El mundo entero vio cómo se desperdició la última oportunidad que tuvo el país para transitar el camino del diálogo, por miedo al comunismo. Hay donaciones millonarias para el posconflicto, países garantes, observadores internacionales, y los ex guerrilleros comunistas está contando su versión de la guerra en los tribunales especiales. Los grandes paramilitares también hablan y cuentan verdades, pero el miedo al comunismo ha hecho que lo que tienen que contarle al país pase como pasa el agua en un río, sin novedad. El pueblo paga impuestos, se aprieta el cinturón, pasa hambre de día y de noche, pero el miedo al comunismo hace que muchos consideren que su protesta hace mucho ruido y desorden cuando sale a la calle.
Miro los videos de las manifestaciones y me parece insultante que la respuesta del Gobierno de Iván Duque sea la de provocar y amenazar sacando el ejército a las calles. Es toda una declaración de intenciones. Ha retirado la reforma tributaria porque así cree que parece abierto al diálogo, pero la jugada está bien pensada, porque si declara el estado de conmoción interior tendrá carta blanca para hacer lo que manden quienes de verdad gobiernan sin necesidad de disimular.
Pienso en lo que supone ser miembro del ejército, la policía y el ESMAD en un país como Colombia.
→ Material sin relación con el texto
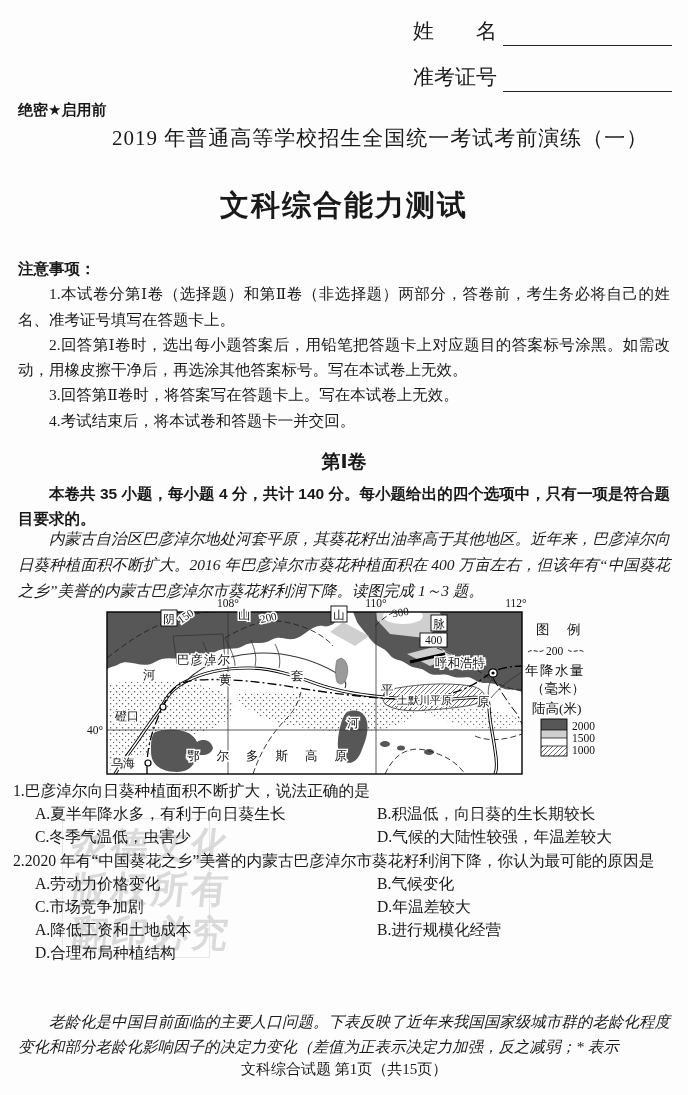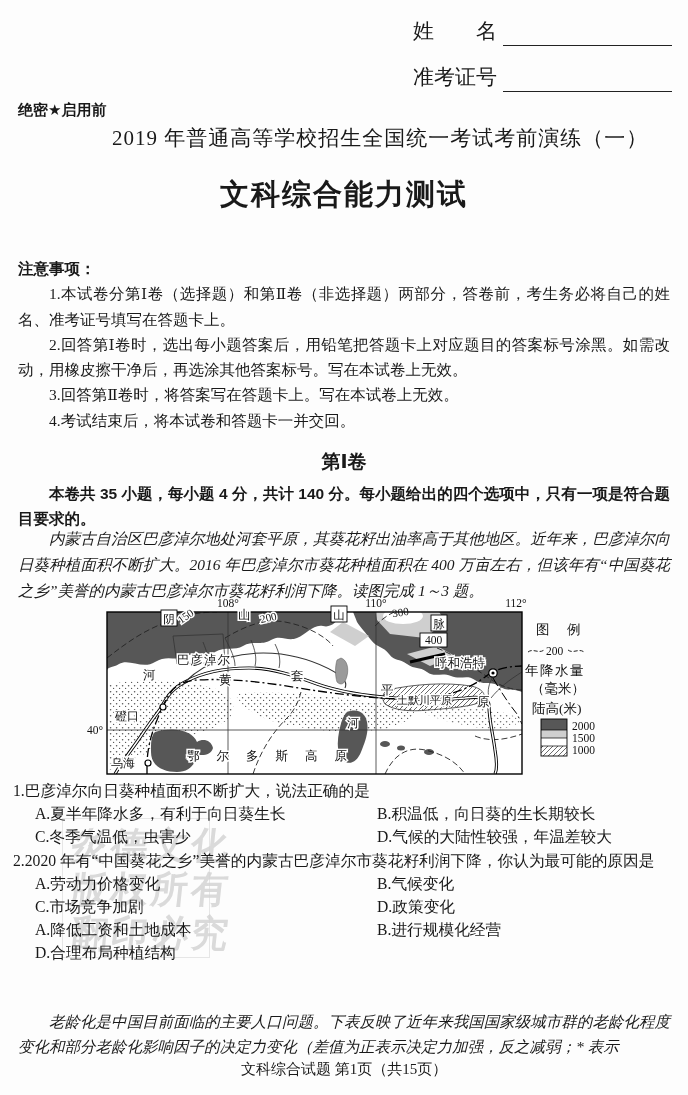--- a/index.html
+++ b/index.html
@@ -15,21 +15,21 @@
   .jst { text-align:justify; }
   .indent { text-indent:2em; }
 
   
   .fillrow { display:flex; align-items:flex-end; font-size:21px; line-height:30px; }
   .fillrow .lbl { white-space:nowrap; }
   .fillrow .blank { flex:1; border-bottom:1.3px solid #222; height:28px; margin-left:6px; }
 
   #secrecy { left:18px; top:101px; font-size:15px; }
   #exam-title { left:0; top:124px; width:688px; text-align:center; font-size:21px; letter-spacing:1px;margin-left:36px; }
-  #subject-title { left:0; top:175px; width:688px; text-align:center; font-size:29px; letter-spacing:2px; }
+  #subject-title { left:0; top:186px; width:688px; text-align:center; font-size:29px; letter-spacing:2px; }
 
   #notice { left:18px; top:256px; width:652px; font-size:15.5px; line-height:25.3px; }
   #notice .ntitle { font-size:15.5px; }
 
   #sec1-title { left:0; top:449px; width:688px; text-align:center; font-size:19px; }
   #instructions { left:18px; top:481px; width:652px; font-size:15.5px; line-height:25px; }
   #passage { left:18px; top:526px; width:652px; font-size:15.5px; line-height:26px; }
 
   #map-block { left:85px; top:594px; width:580px; height:192px; }
   #mapsvg text { font-family:"Liberation Serif","DejaVu Serif",serif; fill:#111; }
@@ -239,21 +239,21 @@
     <span><span>A.</span><span>夏半年降水多，有利于向日葵生长</span></span>
     <span><span>B.</span><span>积温低，向日葵的生长期较长</span></span>
     <span><span>C.</span><span>冬季气温低，虫害少</span></span>
     <span><span>D.</span><span>气候的大陆性较强，年温差较大</span></span>
   </div>
   <p class="stem jst"><span>2.</span><span>2020 年有“中国葵花之乡”美誉的内蒙古巴彦淖尔市葵花籽利润下降，你认为最可能的原因是</span></p>
   <div class="opts">
     <span><span>A.</span><span>劳动力价格变化</span></span>
     <span><span>B.</span><span>气候变化</span></span>
     <span><span>C.</span><span>市场竞争加剧</span></span>
-    <span><span>D.</span><span>政策变化</span></span>
+    <span><span>D.</span><span>年温差较大</span></span>
   </div>
   <div class="opts">
     <span><span>A.</span><span>降低工资和土地成本</span></span>
     <span><span>B.</span><span>进行规模化经营</span></span>
     <span><span>D.</span><span>合理布局种植结构</span></span>
   </div>
 </div>
 
 <p id="aging" class="abs kai indent jst">老龄化是中国目前面临的主要人口问题。下表反映了近年来我国国家级城市群的老龄化程度变化和部分老龄化影响因子的决定力变化（差值为正表示决定力加强，反之减弱；* 表示</p>
 

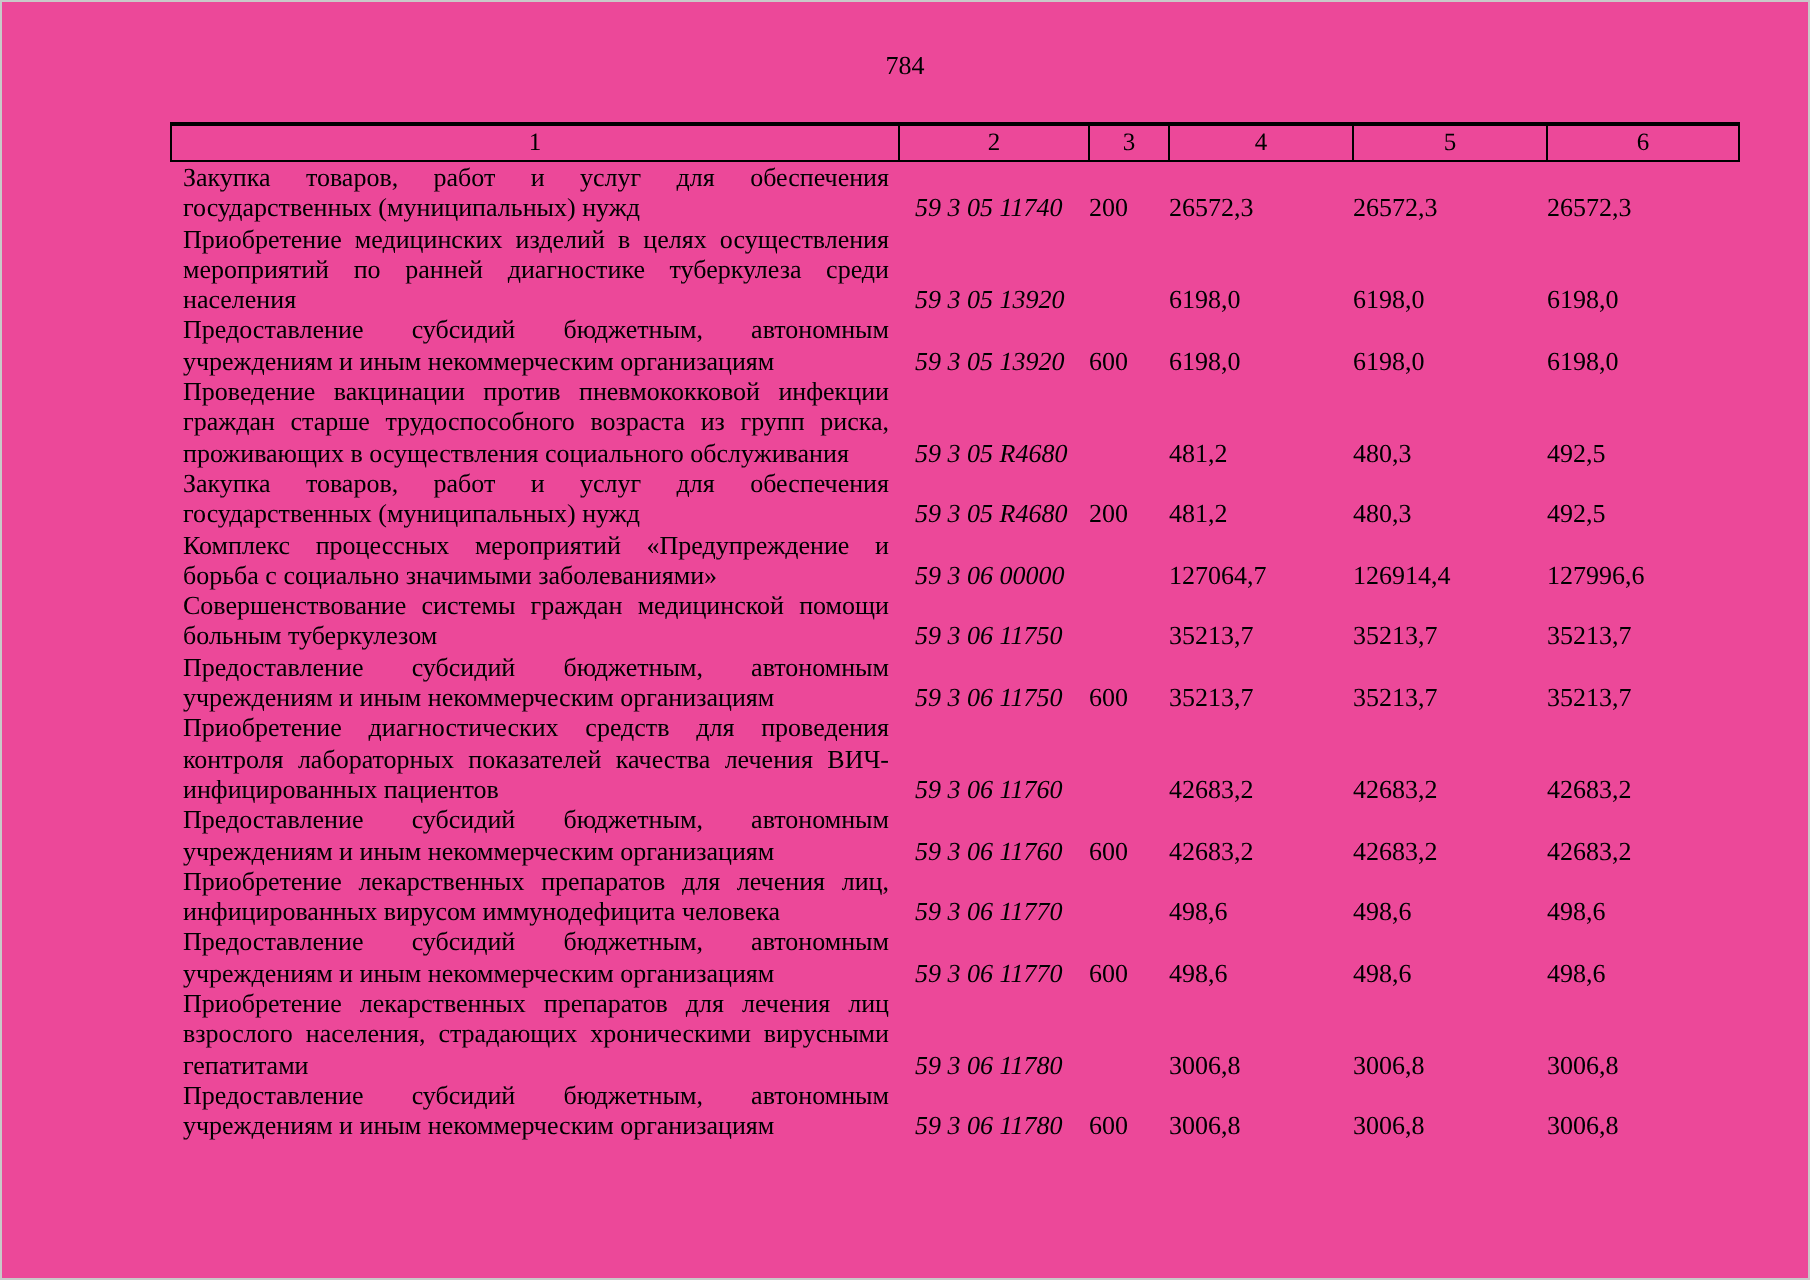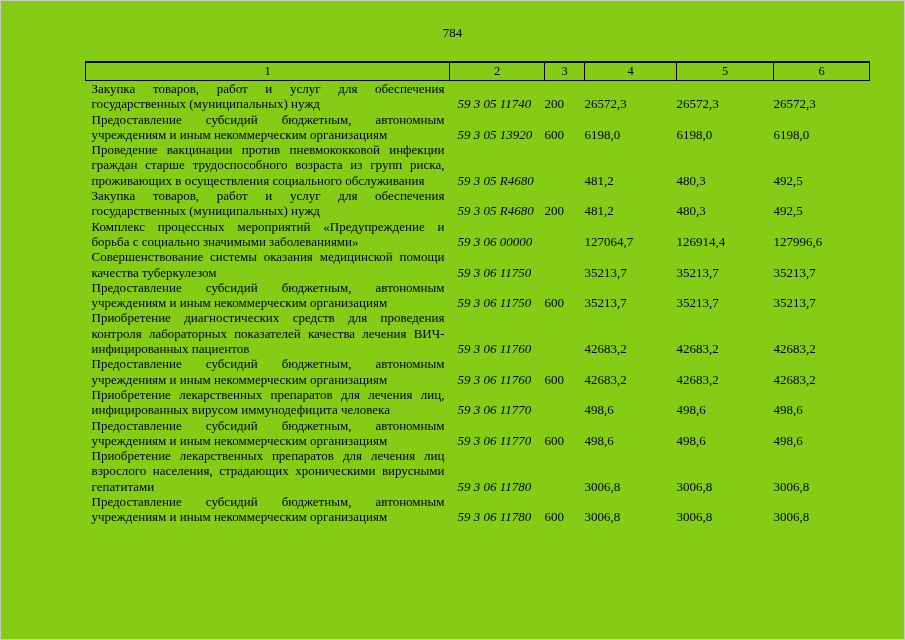--- a/index.html
+++ b/index.html
@@ -4,21 +4,21 @@
 <style>
   html, body {
     margin: 0;
     padding: 0;
     background: #ffffff;
   }
   .page {
     position: relative;
     width: 905px;
     height: 640px;
-    background: #84cc16;
+    background: #ec4899;
     font-family: "Liberation Serif", "DejaVu Serif", serif;
     color: #000000;
     overflow: hidden;
     box-sizing: border-box;
     border: 1px solid #c9c9c9;
   }
   .page-number {
     text-align: center;
     font-size: 13px;
     padding-top: 24px;
@@ -101,20 +101,28 @@
     <tbody id="table-body">
   <tr>
     <td class="c-desc">Закупка товаров, работ и услуг для обеспечения государственных (муниципальных) нужд</td>
     <td class="c-code">59 3 05 11740</td>
     <td class="c-kind">200</td>
     <td class="c-amt c-amt4">26572,3</td>
     <td class="c-amt c-amt5">26572,3</td>
     <td class="c-amt c-amt6">26572,3</td>
   </tr>
 
+  <tr>
+    <td class="c-desc">Приобретение медицинских изделий в целях осуществления мероприятий по ранней диагностике туберкулеза среди населения</td>
+    <td class="c-code">59 3 05 13920</td>
+    <td class="c-kind"></td>
+    <td class="c-amt c-amt4">6198,0</td>
+    <td class="c-amt c-amt5">6198,0</td>
+    <td class="c-amt c-amt6">6198,0</td>
+  </tr>
 
   <tr>
     <td class="c-desc">Предоставление субсидий бюджетным, автономным учреждениям и иным некоммерческим организациям</td>
     <td class="c-code">59 3 05 13920</td>
     <td class="c-kind">600</td>
     <td class="c-amt c-amt4">6198,0</td>
     <td class="c-amt c-amt5">6198,0</td>
     <td class="c-amt c-amt6">6198,0</td>
   </tr>
 
@@ -139,21 +147,21 @@
   <tr>
     <td class="c-desc">Комплекс процессных мероприятий «Предупреждение и борьба с социально значимыми заболеваниями»</td>
     <td class="c-code">59 3 06 00000</td>
     <td class="c-kind"></td>
     <td class="c-amt c-amt4">127064,7</td>
     <td class="c-amt c-amt5">126914,4</td>
     <td class="c-amt c-amt6">127996,6</td>
   </tr>
 
   <tr>
-    <td class="c-desc">Совершенствование системы оказания медицинской помощи качества туберкулезом</td>
+    <td class="c-desc">Совершенствование системы граждан медицинской помощи больным туберкулезом</td>
     <td class="c-code">59 3 06 11750</td>
     <td class="c-kind"></td>
     <td class="c-amt c-amt4">35213,7</td>
     <td class="c-amt c-amt5">35213,7</td>
     <td class="c-amt c-amt6">35213,7</td>
   </tr>
 
   <tr>
     <td class="c-desc">Предоставление субсидий бюджетным, автономным учреждениям и иным некоммерческим организациям</td>
     <td class="c-code">59 3 06 11750</td>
Cuando los veo dando bala indiscriminada desde un helicóptero en un improvisado cuartel sobre el techo de un colegio en Bosa, creo que se les olvida que ellos, los hoy alzados en armas, salieron de ahí, de barrios como Bosa o Usme, donde la única opción de futuro es empuñar un arma para sobrevivir, porque el Estado que defienden no les da otra opción que convertirse en máquinas de guerra, por miedo al comunismo.
¿Qué va a pasar? Nos preguntamos fuera y dentro del país. Puede que no pase nada, o puede pasar de todo. Iván Duque es un presentador de televisión que obedece y no piensa. Tiene previsto celebrar la Copa América de fútbol, y creo que quienes están detrás de su figura no le perdonarían jamás una renuncia. Eso significaría aceptar una derrota frente al pueblo. La protesta necesita comer, y por eso la gente volverá en algún momento a su casas y luego saldrá a la calle a buscarse la vida como lo ha hecho siempre. El panorama es desolador. En Colombia siempre pasan cosas, pero nunca pasa nada que las resuelva.
¿Cuántas revueltas más hacen faltan para acabar con ese modelo de país sometido al expolio y a la violencia? ¿Cuánto falta para que llegue el día en que el pueblo colombiano pueda sentir que sus fuerzas armadas están para ayudarlos y defenderlos y no para asesinarlos impunemente?
El miedo al comunismo mató a mi padre en 1989. Yo tenía diez años y la realidad de Colombia me pateó la cara dejándome una cicatriz que veo todos los días cuando me miro al espejo, porque en mis ojos veo los ojos de mi padre. Si siempre hablo desde el punto de vista personal, es porque desde entonces siento que el miedo al comunismo ha convertido a Colombia en una inmensa fosa común que parece no tener fondo, y eso resulta doloroso y desalentador.
Cuando yo apenas empezaba a hacerme consciente del país en el que nací, en la radio sonaba El baile de los que sobran, una canción que yo adoraba. Ha sido coro en muchas manifestaciones, algo que embellece la movilización, pero duele de verdad pensar que no se trata solo de una canción, sino de un vaticinio perverso. Por cuenta del miedo al comunismo el país va a seguir ardiendo mientras los amigos están allá en Colombia pateando piedras, porque el futuro no es ninguno de los prometidos, como dice la canción.
El miedo al comunismo ha sacado a Pablo Iglesias de la política española por la vía de las urnas, toda una novedad para mí. Me pregunto cuándo llegará el día en que Colombia se permita escuchar al otro, al que es comunista y al que no lo es. Cuándo el pueblo dejará de ser visto como una amenaza, cuándo vamos a poder exigir lo que corresponde sin que nos maten por miedo al comunismo.